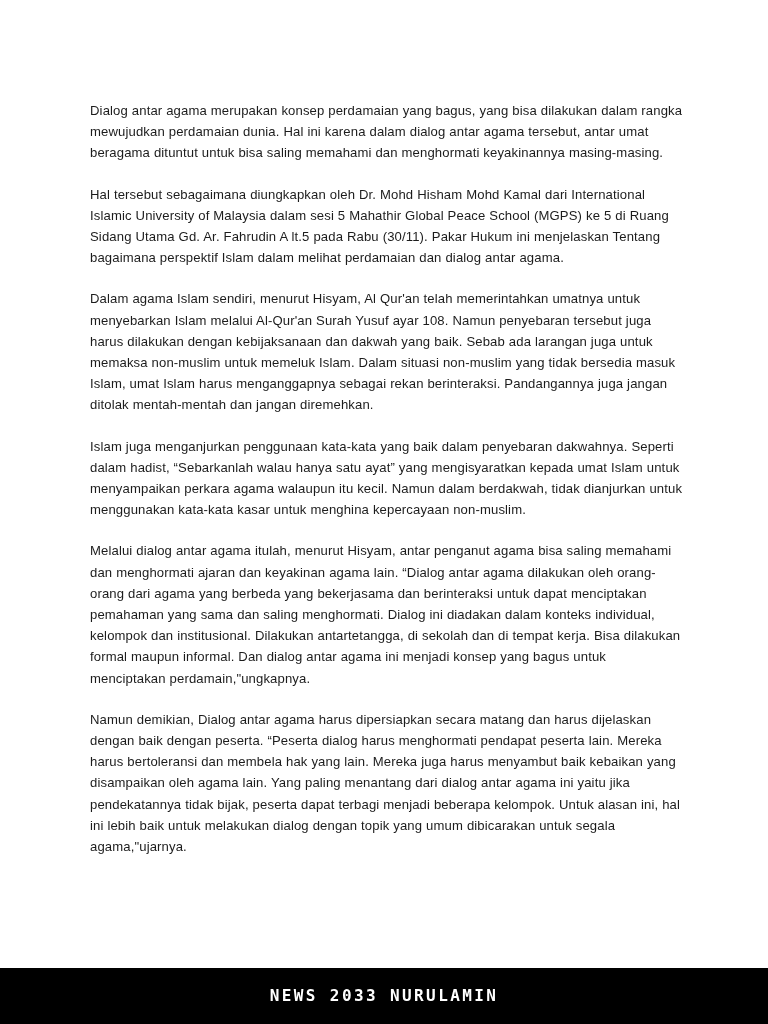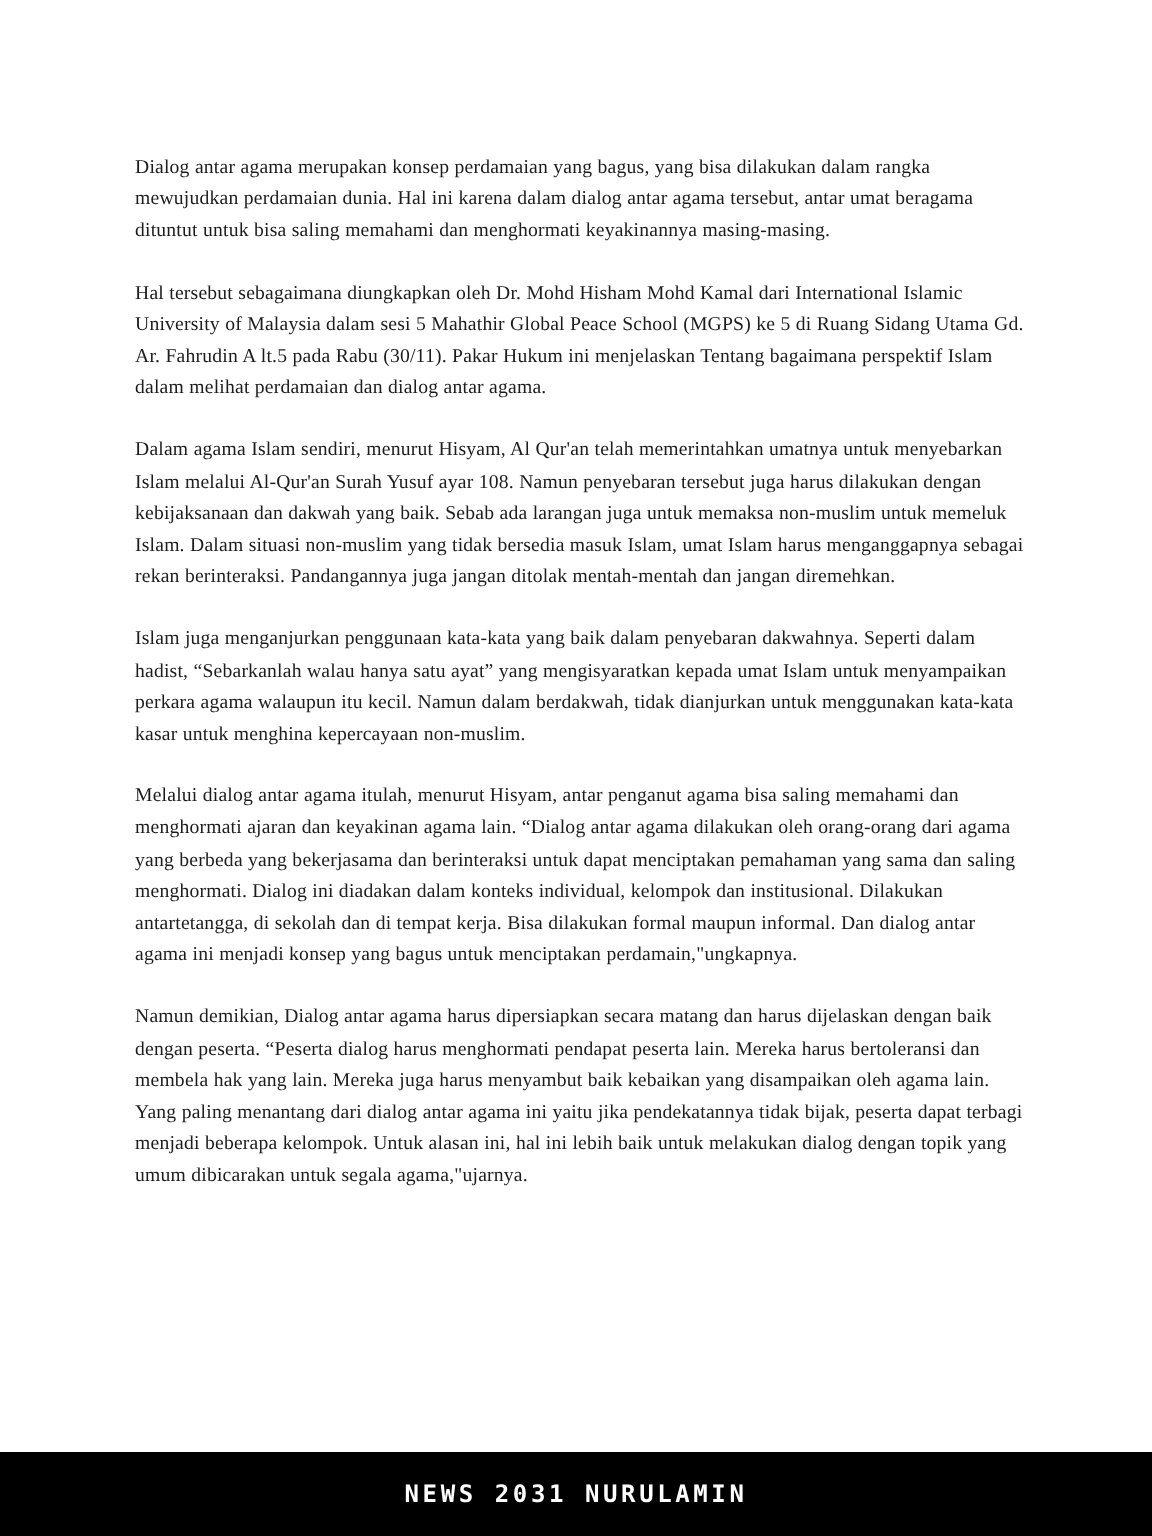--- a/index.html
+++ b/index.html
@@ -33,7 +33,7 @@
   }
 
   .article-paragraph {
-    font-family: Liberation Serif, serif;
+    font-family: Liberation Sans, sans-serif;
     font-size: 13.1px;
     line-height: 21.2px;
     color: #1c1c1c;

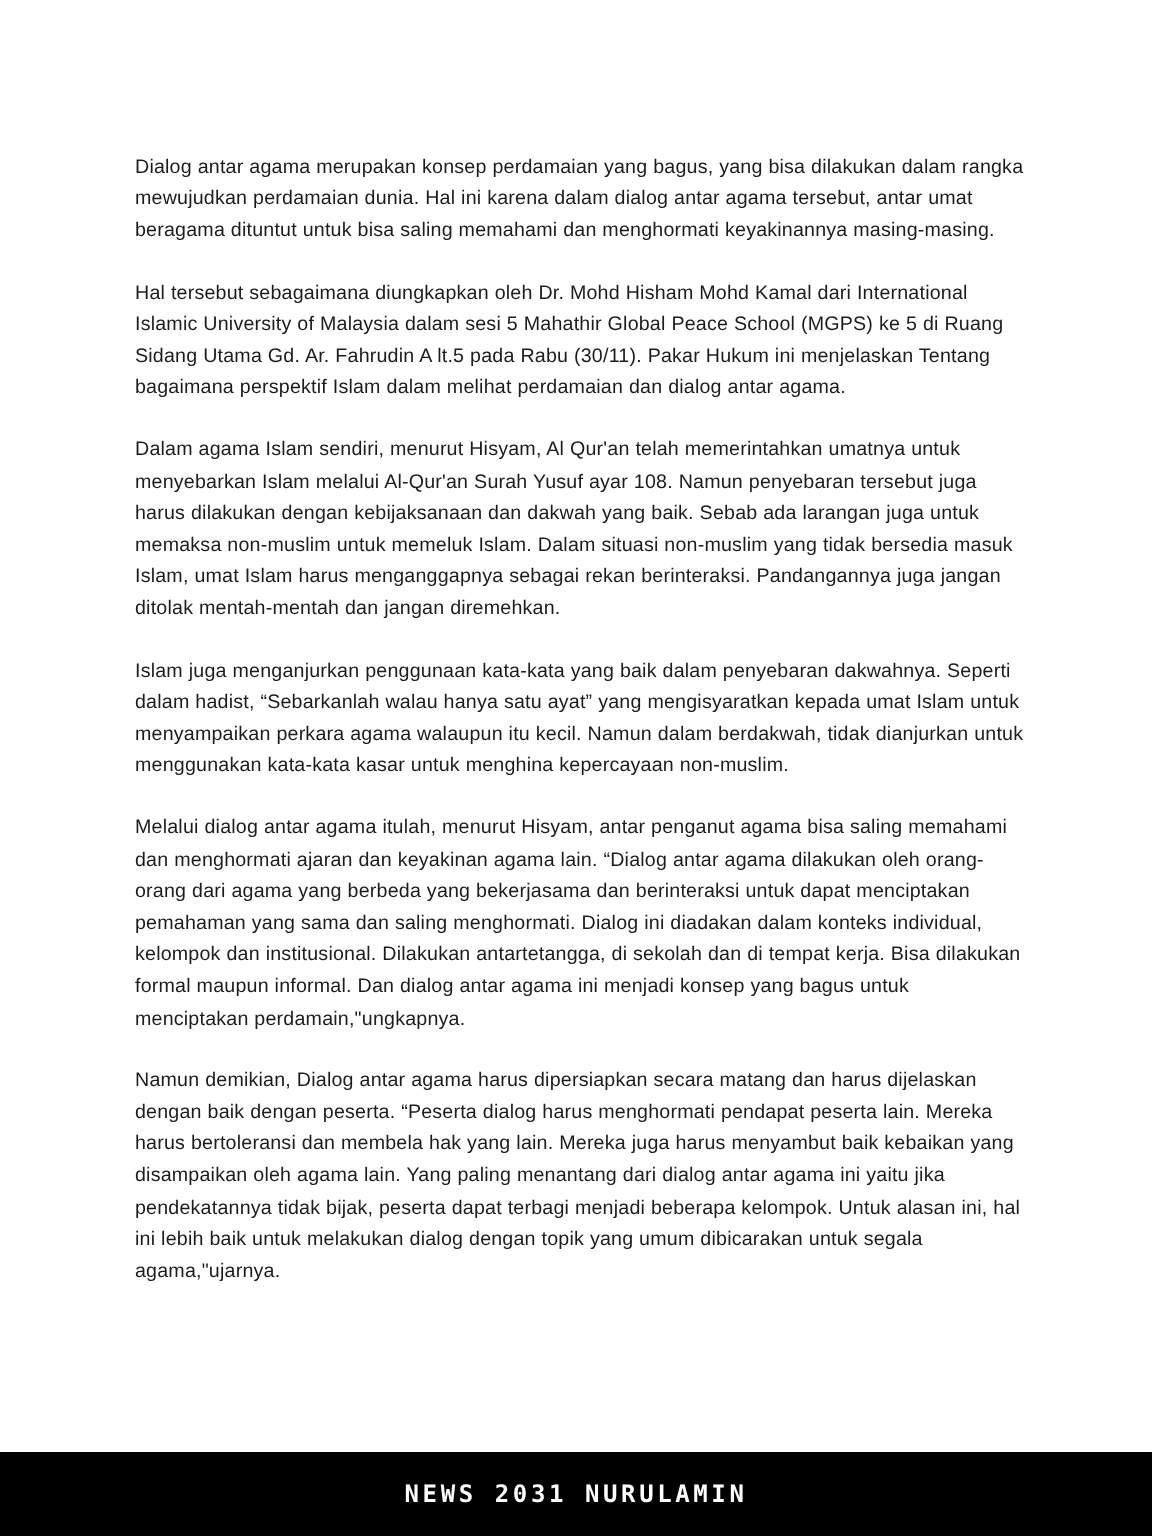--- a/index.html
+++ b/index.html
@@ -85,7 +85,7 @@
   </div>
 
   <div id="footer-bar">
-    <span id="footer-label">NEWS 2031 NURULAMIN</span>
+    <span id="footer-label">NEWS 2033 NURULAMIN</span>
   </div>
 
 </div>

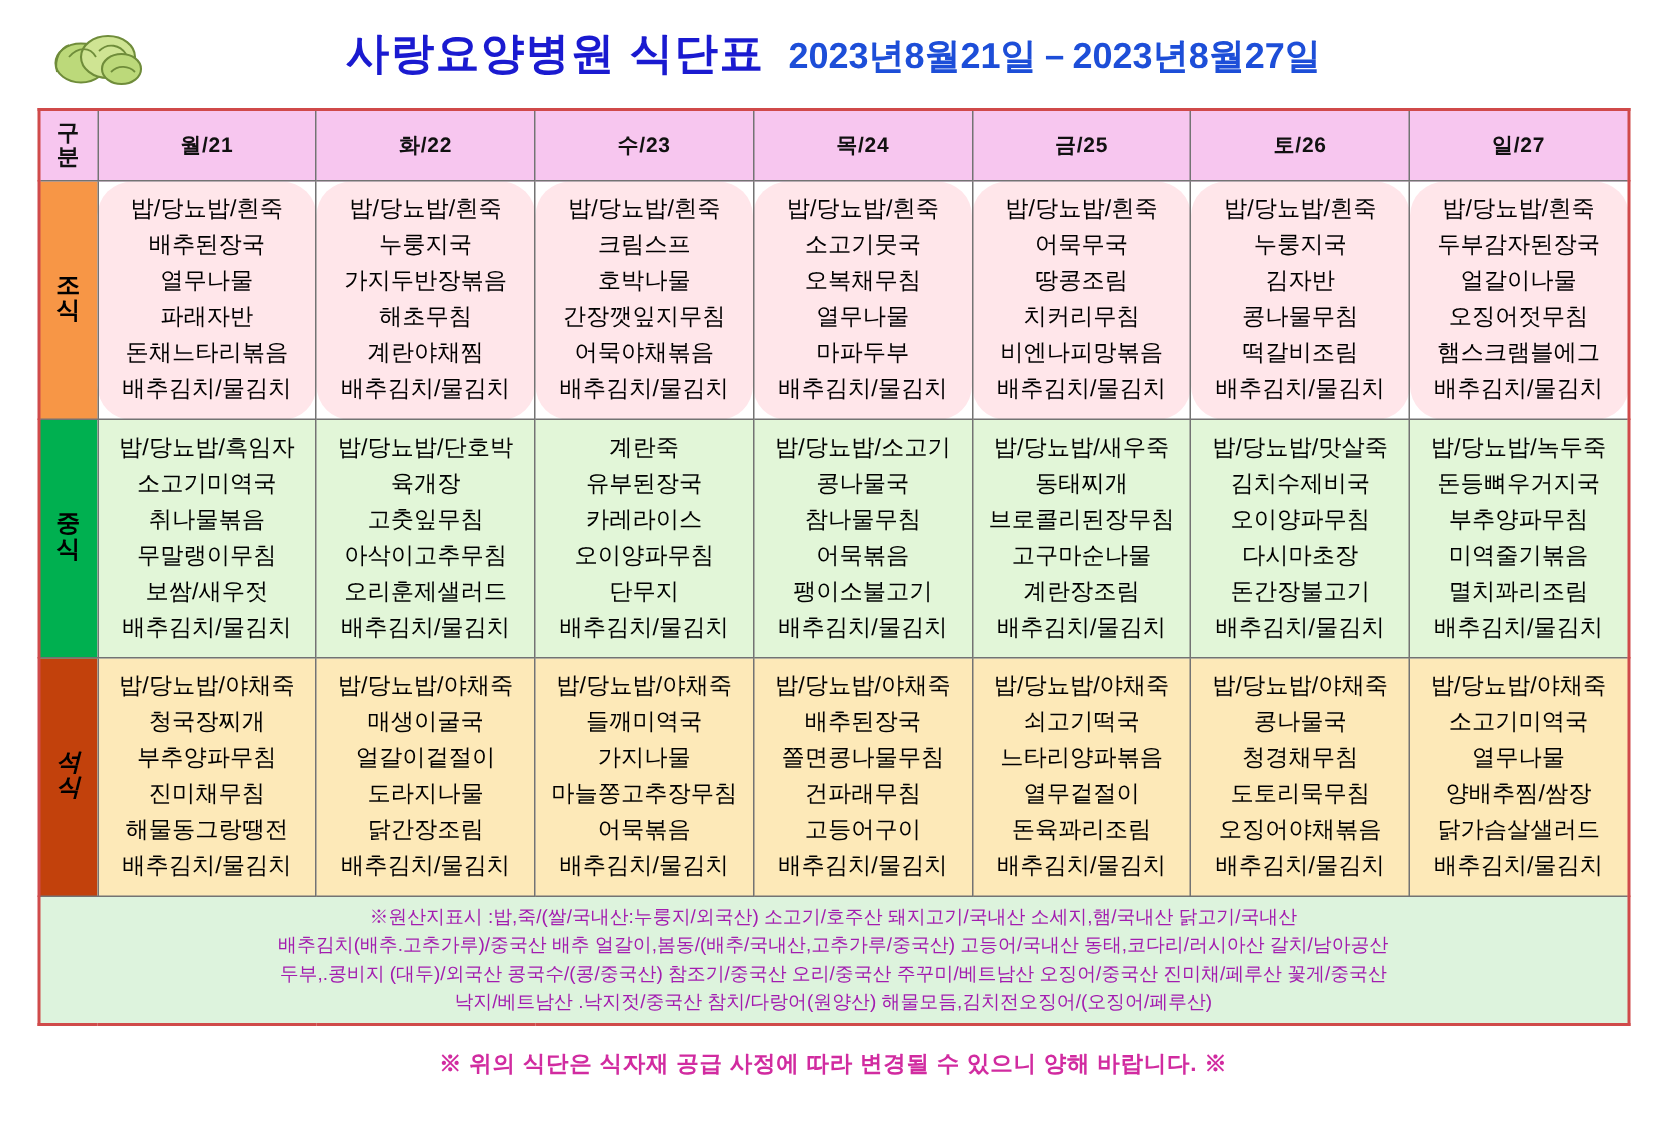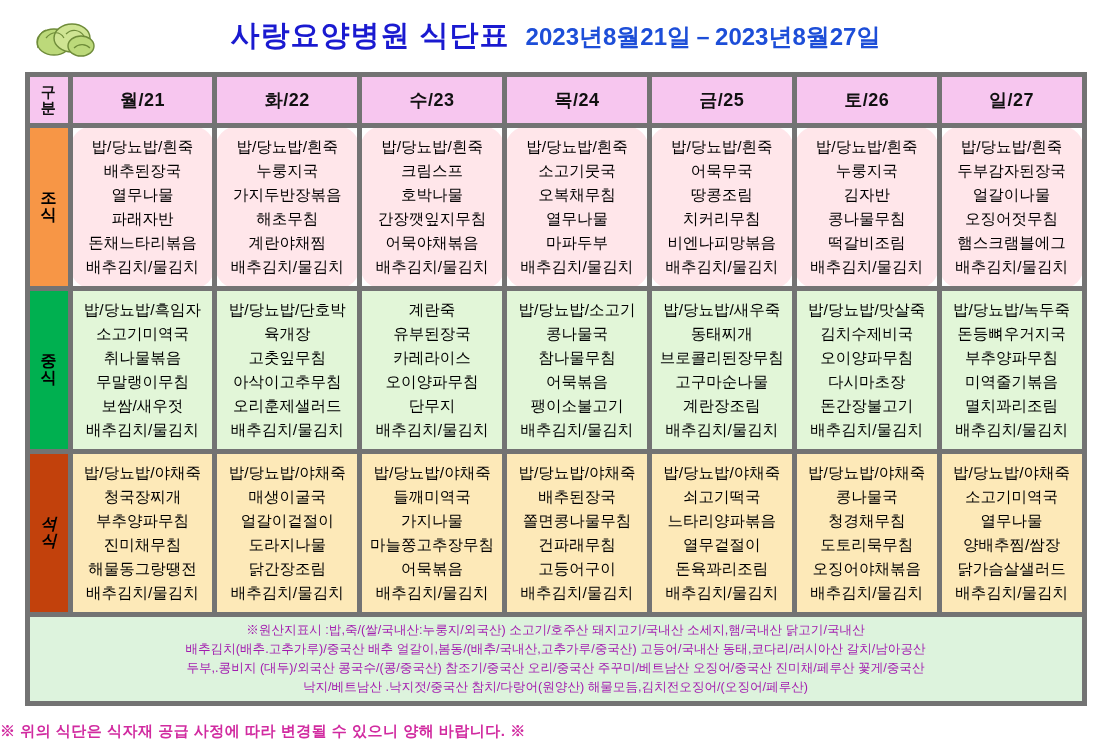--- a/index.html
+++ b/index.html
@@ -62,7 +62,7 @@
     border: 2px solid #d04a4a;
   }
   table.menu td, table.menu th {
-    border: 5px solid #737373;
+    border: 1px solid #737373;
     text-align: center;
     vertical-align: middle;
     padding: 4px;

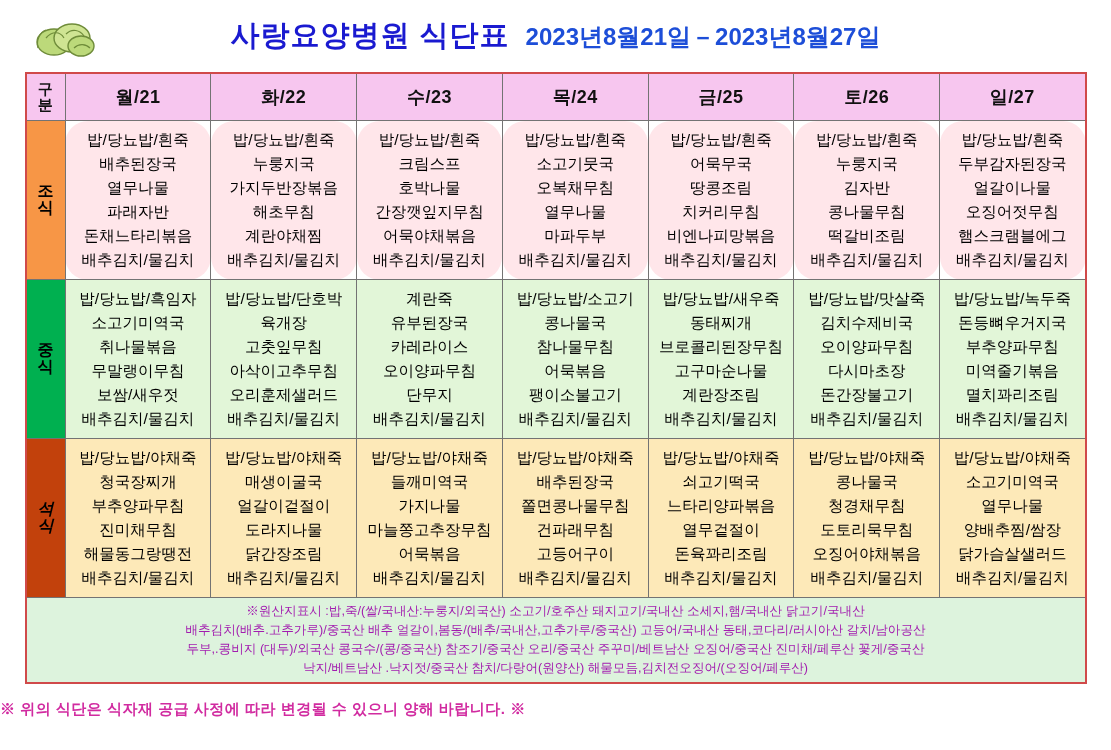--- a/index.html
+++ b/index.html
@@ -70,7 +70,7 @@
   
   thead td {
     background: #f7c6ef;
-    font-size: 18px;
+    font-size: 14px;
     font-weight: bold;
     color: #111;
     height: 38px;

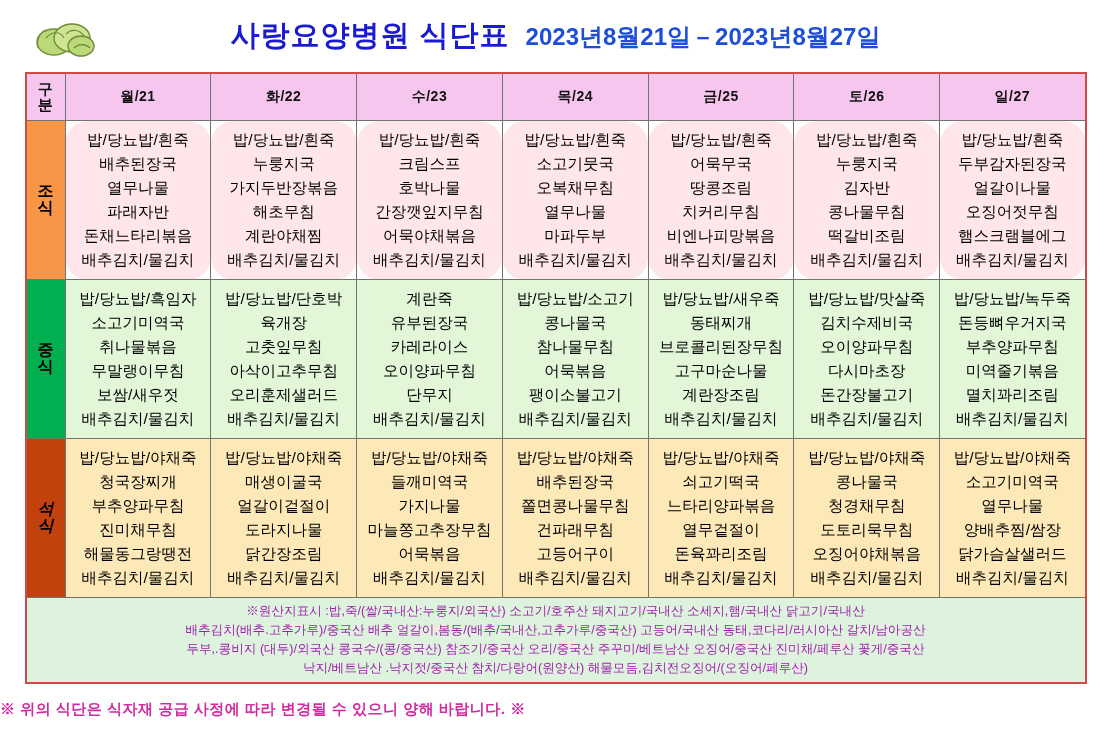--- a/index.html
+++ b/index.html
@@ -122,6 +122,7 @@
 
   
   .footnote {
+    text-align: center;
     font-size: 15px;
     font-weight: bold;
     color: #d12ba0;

#####

*EXERCISE REQUIREMENTS:* Scan the material above for the string "NURULAMIN" and report each line where you find it.

*EXERCISE RESPONSE:*
-    <span id="footer-label">NEWS 2031 NURULAMIN</span>
+    <span id="footer-label">NEWS 2033 NURULAMIN</span>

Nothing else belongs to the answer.